----- Dataset extract
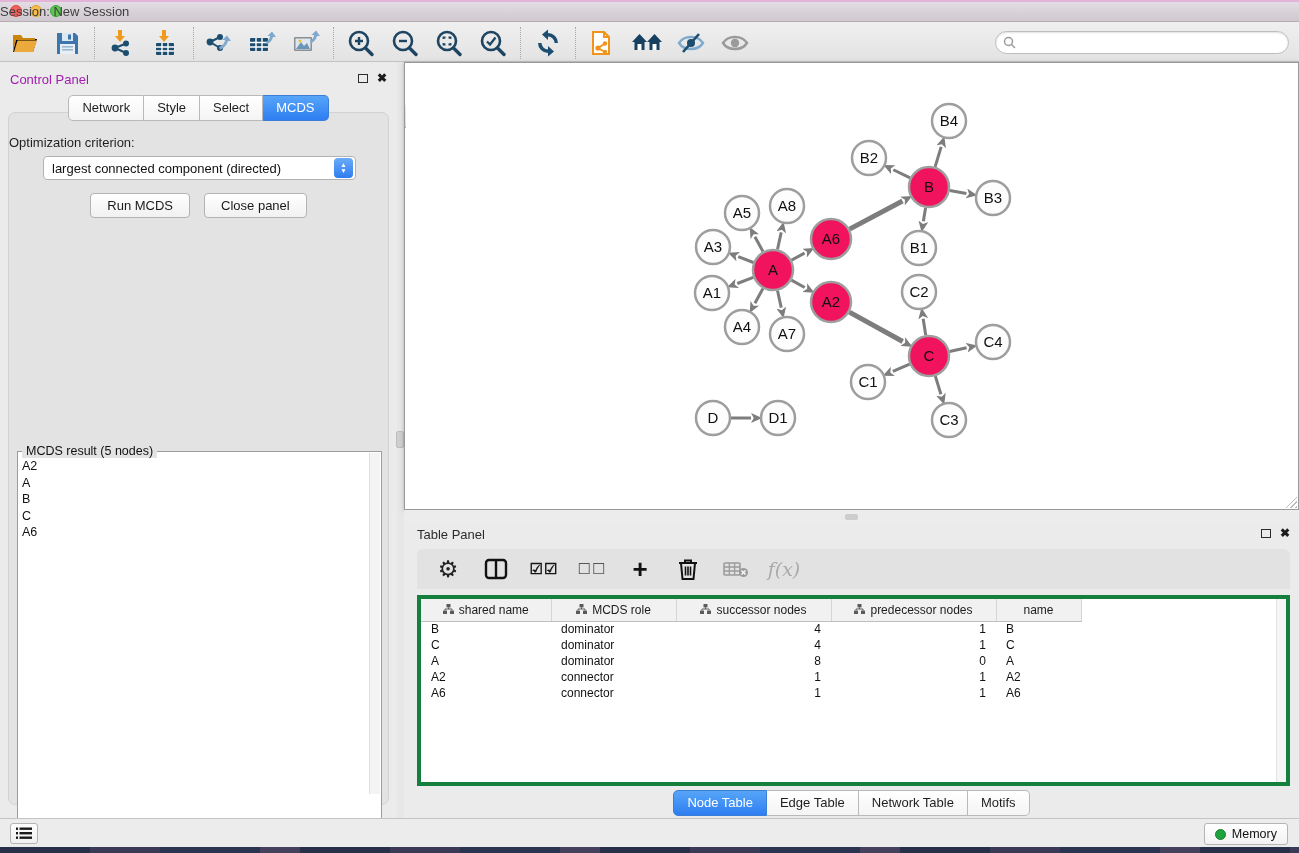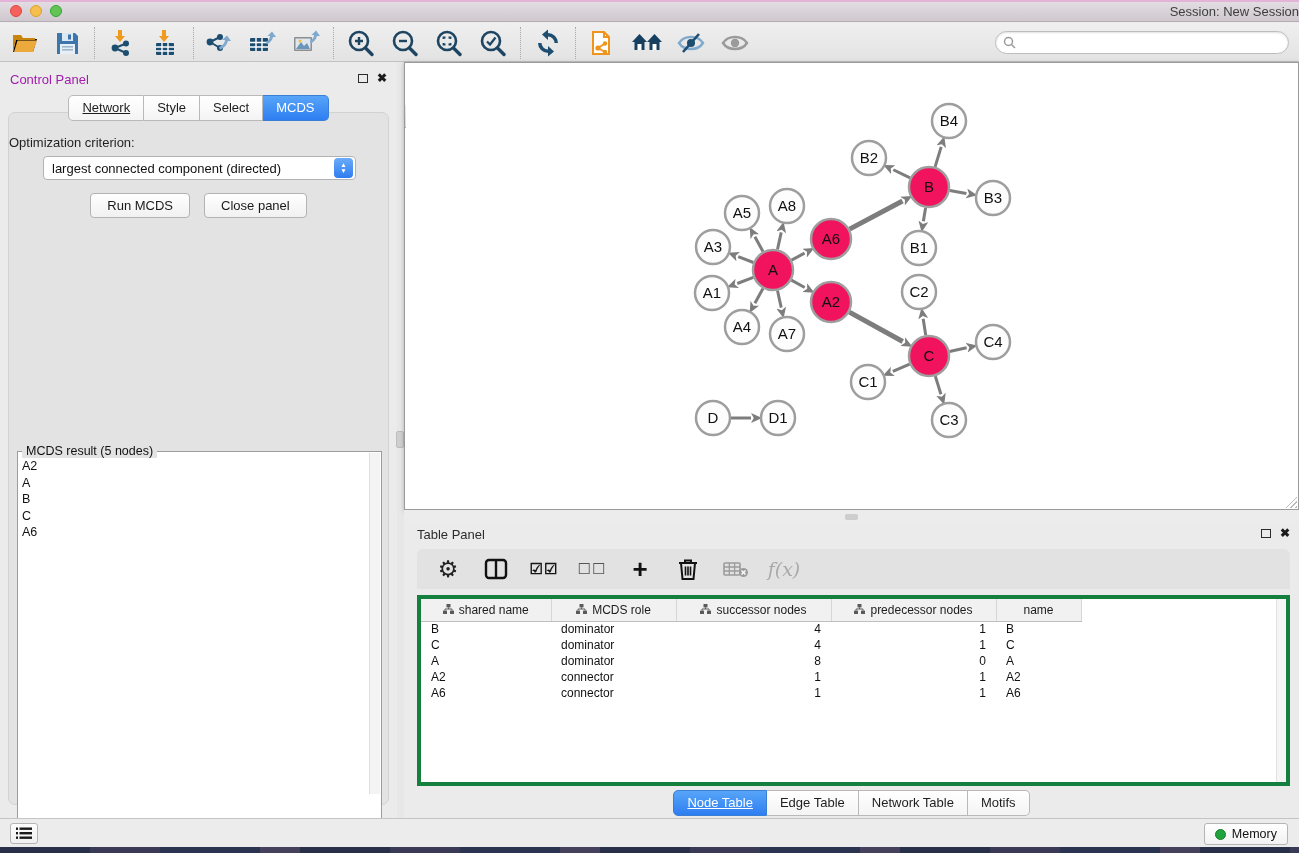--- a/index.html
+++ b/index.html
@@ -14,7 +14,7 @@
   .tl.red { background:#f5615c; border:1px solid #e0443c; }
   .tl.yellow { background:#f6be4f; border:1px solid #dfa123; }
   .tl.green { background:#61c454; border:1px solid #32a62f; }
-  .app-title { position:absolute; top:4px; width:100%; text-align:right; font-size:13px; color:#3e3e3e; }
+  .app-title { position:absolute; top:4px; width:100%; text-align:left; font-size:13px; color:#3e3e3e; }
 
   
   .toolbar { position:absolute; left:0; top:23px; width:1299px; height:39px;

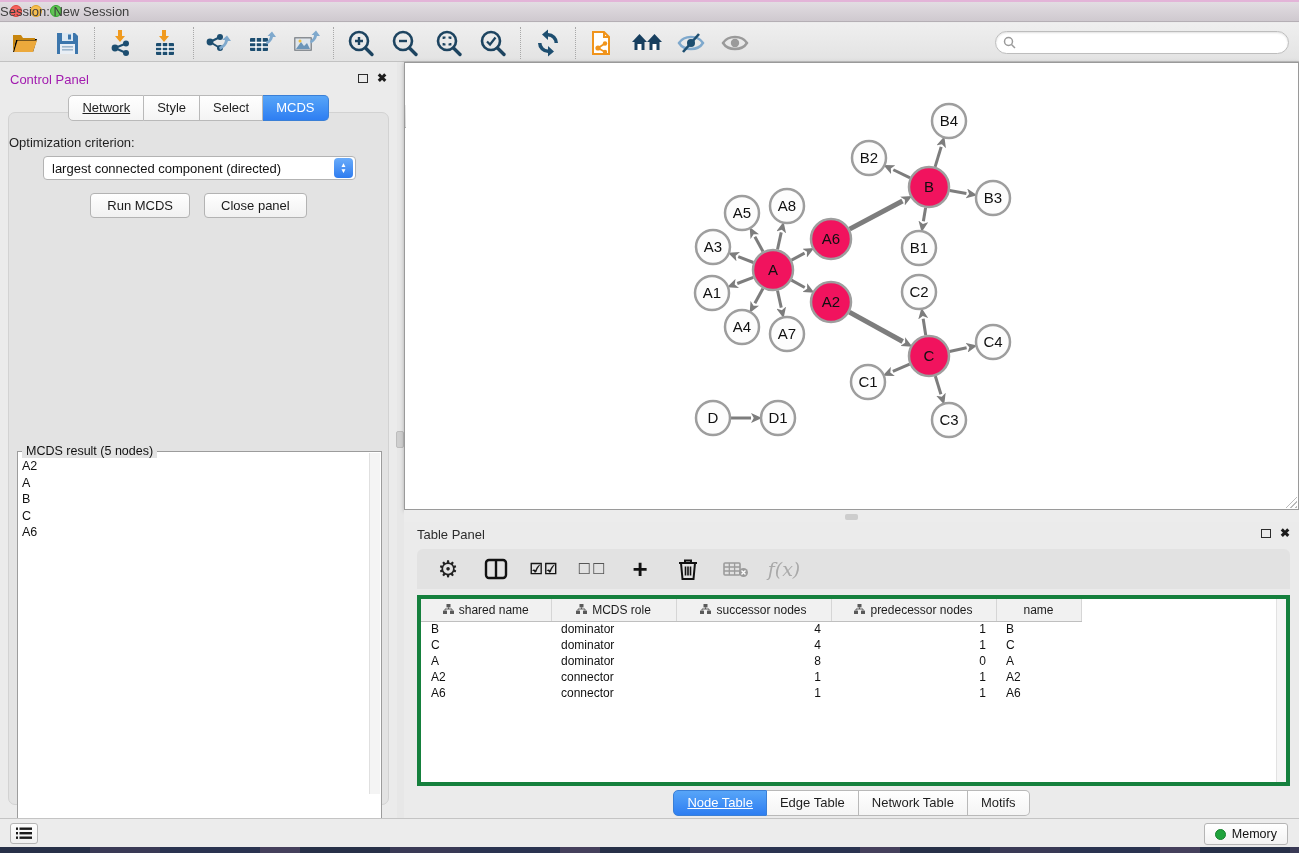--- a/index.html
+++ b/index.html
@@ -44,7 +44,7 @@
   .ctrl-tabs { position:absolute; left:0; top:33px; width:397px; display:flex; justify-content:center; z-index:3; }
   .tab { font-size:13px; color:#1e1e1e; background:linear-gradient(#ffffff,#f4f4f4);
     border:1px solid #b9b9b9; border-left-width:0; padding:4px 13px 5px; cursor:default; }
-  .tab:first-child { border-left-width:1px; border-radius:5px 0 0 5px;text-decoration:underline; }
+  .tab:first-child { border-left-width:1px; border-radius:5px 0 0 5px; }
   .tab:last-child { border-radius:0 5px 5px 0; }
   .tab.active { background:linear-gradient(#57a5f8,#2e7ef2); color:#fff; border-color:#3a7fd6; }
----------
# Exercise
Return every entry of the data above verbatim, with no images included.

# Reply
--- a/index.html
+++ b/index.html
@@ -14,7 +14,7 @@
   .tl.red { background:#f5615c; border:1px solid #e0443c; }
   .tl.yellow { background:#f6be4f; border:1px solid #dfa123; }
   .tl.green { background:#61c454; border:1px solid #32a62f; }
-  .app-title { position:absolute; top:4px; width:100%; text-align:right; font-size:13px; color:#3e3e3e; }
+  .app-title { position:absolute; top:4px; width:100%; text-align:left; font-size:13px; color:#3e3e3e; }
 
   
   .toolbar { position:absolute; left:0; top:23px; width:1299px; height:39px;

--- a/index.html
+++ b/index.html
@@ -44,7 +44,7 @@
   .ctrl-tabs { position:absolute; left:0; top:33px; width:397px; display:flex; justify-content:center; z-index:3; }
   .tab { font-size:13px; color:#1e1e1e; background:linear-gradient(#ffffff,#f4f4f4);
     border:1px solid #b9b9b9; border-left-width:0; padding:4px 13px 5px; cursor:default; }
-  .tab:first-child { border-left-width:1px; border-radius:5px 0 0 5px;text-decoration:underline; }
+  .tab:first-child { border-left-width:1px; border-radius:5px 0 0 5px; }
   .tab:last-child { border-radius:0 5px 5px 0; }
   .tab.active { background:linear-gradient(#57a5f8,#2e7ef2); color:#fff; border-color:#3a7fd6; }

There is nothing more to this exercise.